GOAL OF THE EXERCISE: In the data, extract each line that holds the string "open".

################

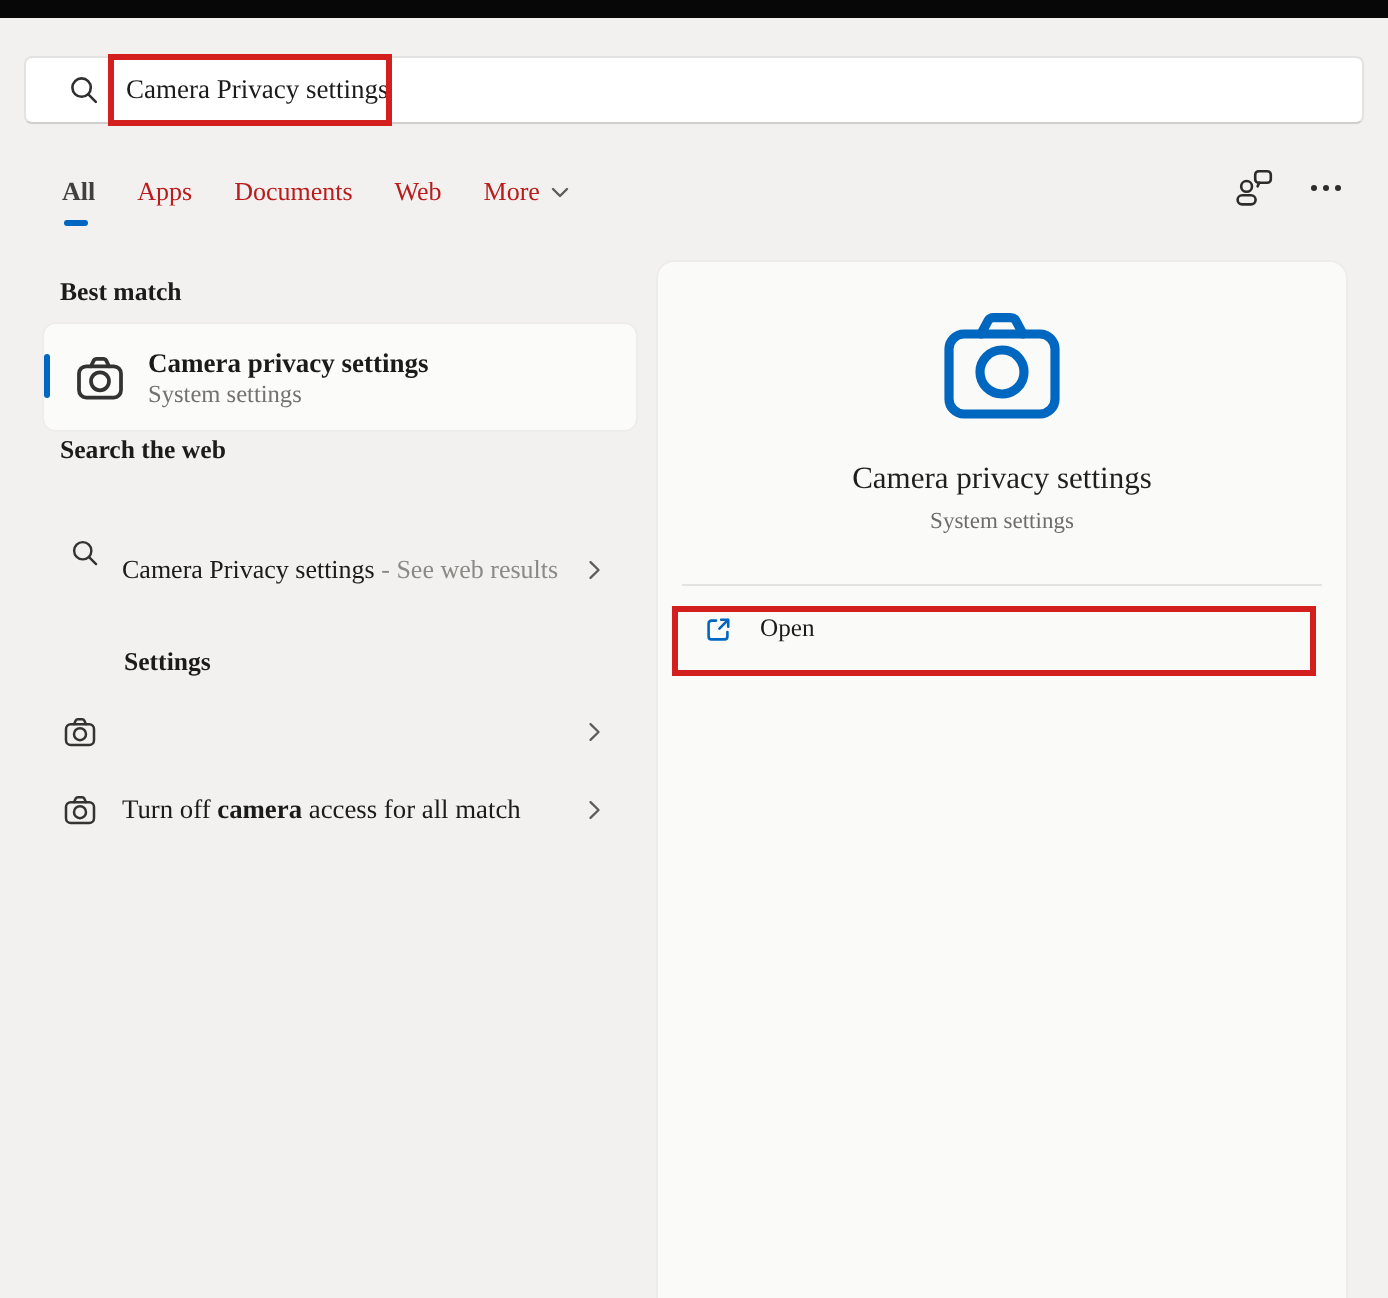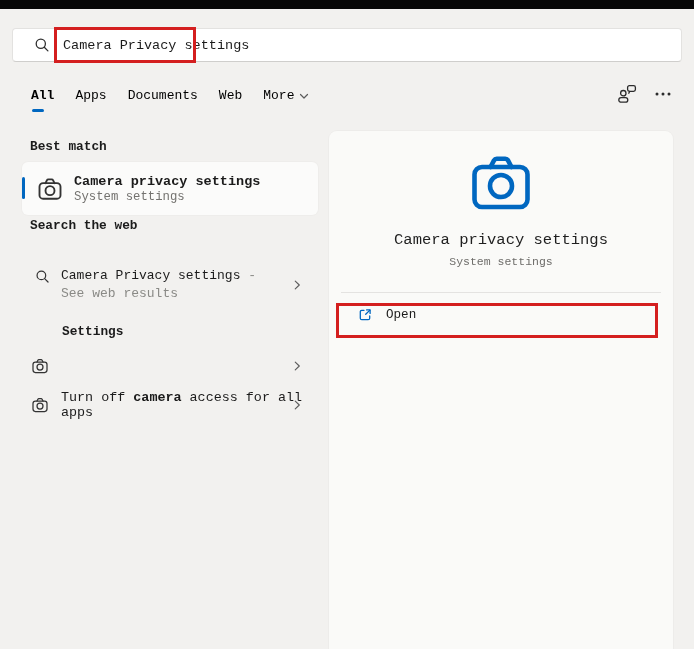--- a/index.html
+++ b/index.html
@@ -6,7 +6,7 @@
   .screen{
     position:relative;width:694px;height:649px;overflow:hidden;
     background:#f2f1ef;
-    font-family:Liberation Mono, monospace;
+    font-family:Liberation Serif, serif;
     color:#1b1b1b;
     -webkit-font-smoothing:antialiased;
   }

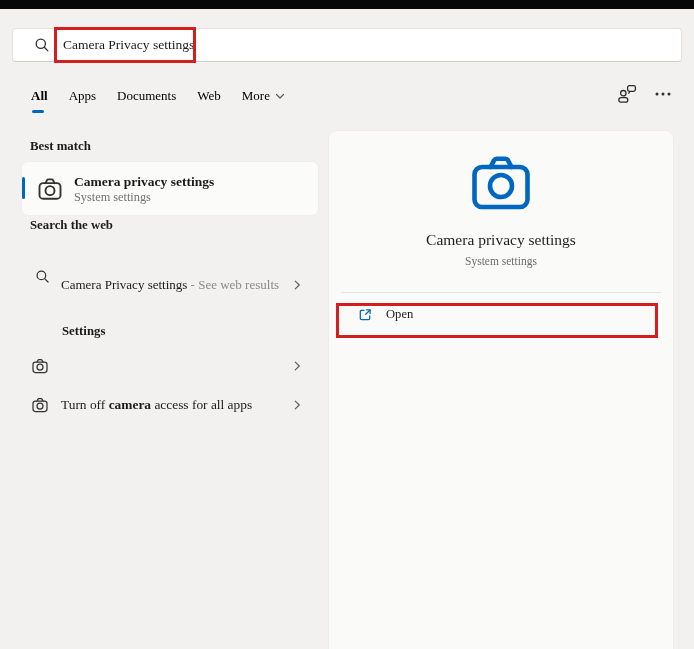--- a/index.html
+++ b/index.html
@@ -27,7 +27,7 @@
   
   .tabs{position:absolute;left:31px;top:88px;display:flex;gap:21px;align-items:flex-start;}
   .tab{position:relative;font-size:13px;color:#000000;cursor:default;display:flex;align-items:center;gap:4px;}
-  .tab.active{color:#000000;font-weight:bold;}
+  .tab.active{color:#404040;font-weight:bold;}
   .tab.active::after{
     content:"";position:absolute;left:1px;bottom:-9px;width:12px;height:3px;
     border-radius:2px;background:#0067c0;

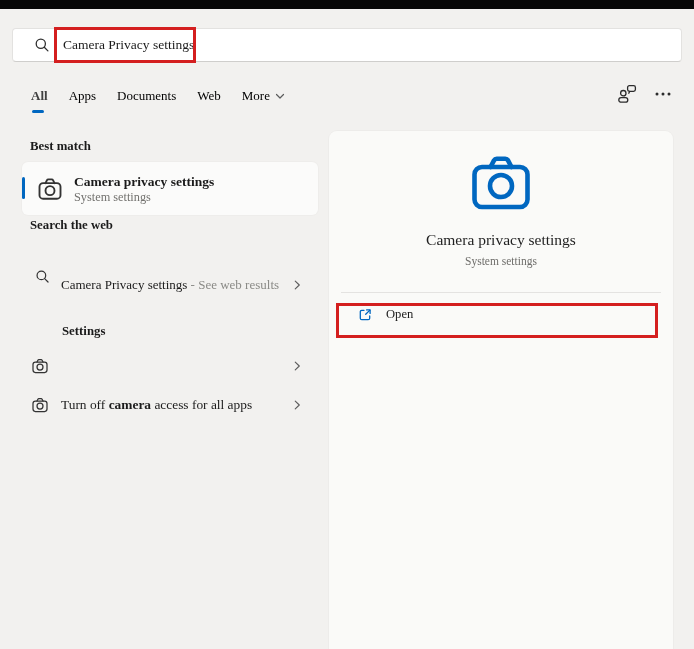--- a/index.html
+++ b/index.html
@@ -26,7 +26,7 @@
 
   
   .tabs{position:absolute;left:31px;top:88px;display:flex;gap:21px;align-items:flex-start;}
-  .tab{position:relative;font-size:13px;color:#000000;cursor:default;display:flex;align-items:center;gap:4px;}
+  .tab{position:relative;font-size:13px;color:#b91c1c;cursor:default;display:flex;align-items:center;gap:4px;}
   .tab.active{color:#404040;font-weight:bold;}
   .tab.active::after{
     content:"";position:absolute;left:1px;bottom:-9px;width:12px;height:3px;

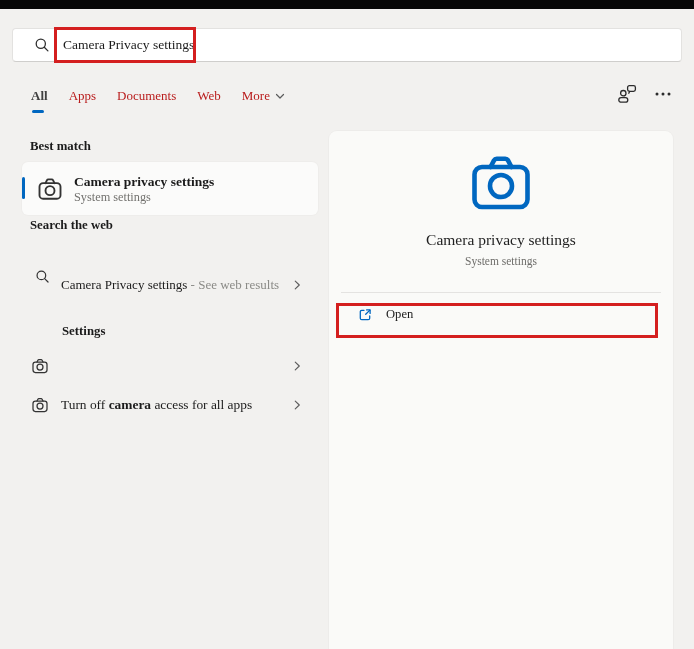--- a/index.html
+++ b/index.html
@@ -80,7 +80,7 @@
   .preview-divider{position:absolute;left:12px;right:12px;top:161px;height:1px;background:#e4e3e1;}
   .open-row{
     position:absolute;left:10px;right:14px;top:173px;height:21px;
-    display:flex;align-items:center;padding-left:2px;gap:13px;box-sizing:border-box;margin-left:16px;
+    display:flex;align-items:center;padding-left:12px;gap:13px;box-sizing:border-box;
   }
   .open-row .open-ic{color:#0067c0;}
   .open-label{font-size:12.6px;color:#1b1b1b;}

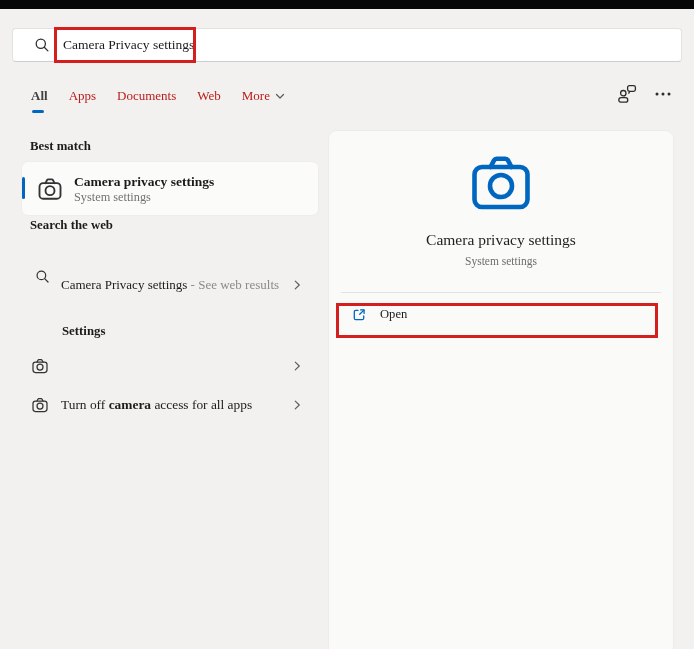--- a/index.html
+++ b/index.html
@@ -234,7 +234,7 @@
         </svg>
     </span>
     <span class="set-text">
-      <span>Turn off </span><b>camera</b><span> access for all apps</span>
+      <span>Turn off </span><b>camera</b><span> access for all match</span>
     </span>
     <span class="chev">
       <svg class="ic" width="14" height="14">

################

EXERCISE SOLUTION:
   .open-row{
   .open-row .open-ic{color:#0067c0;}
   .open-label{font-size:12.6px;color:#1b1b1b;}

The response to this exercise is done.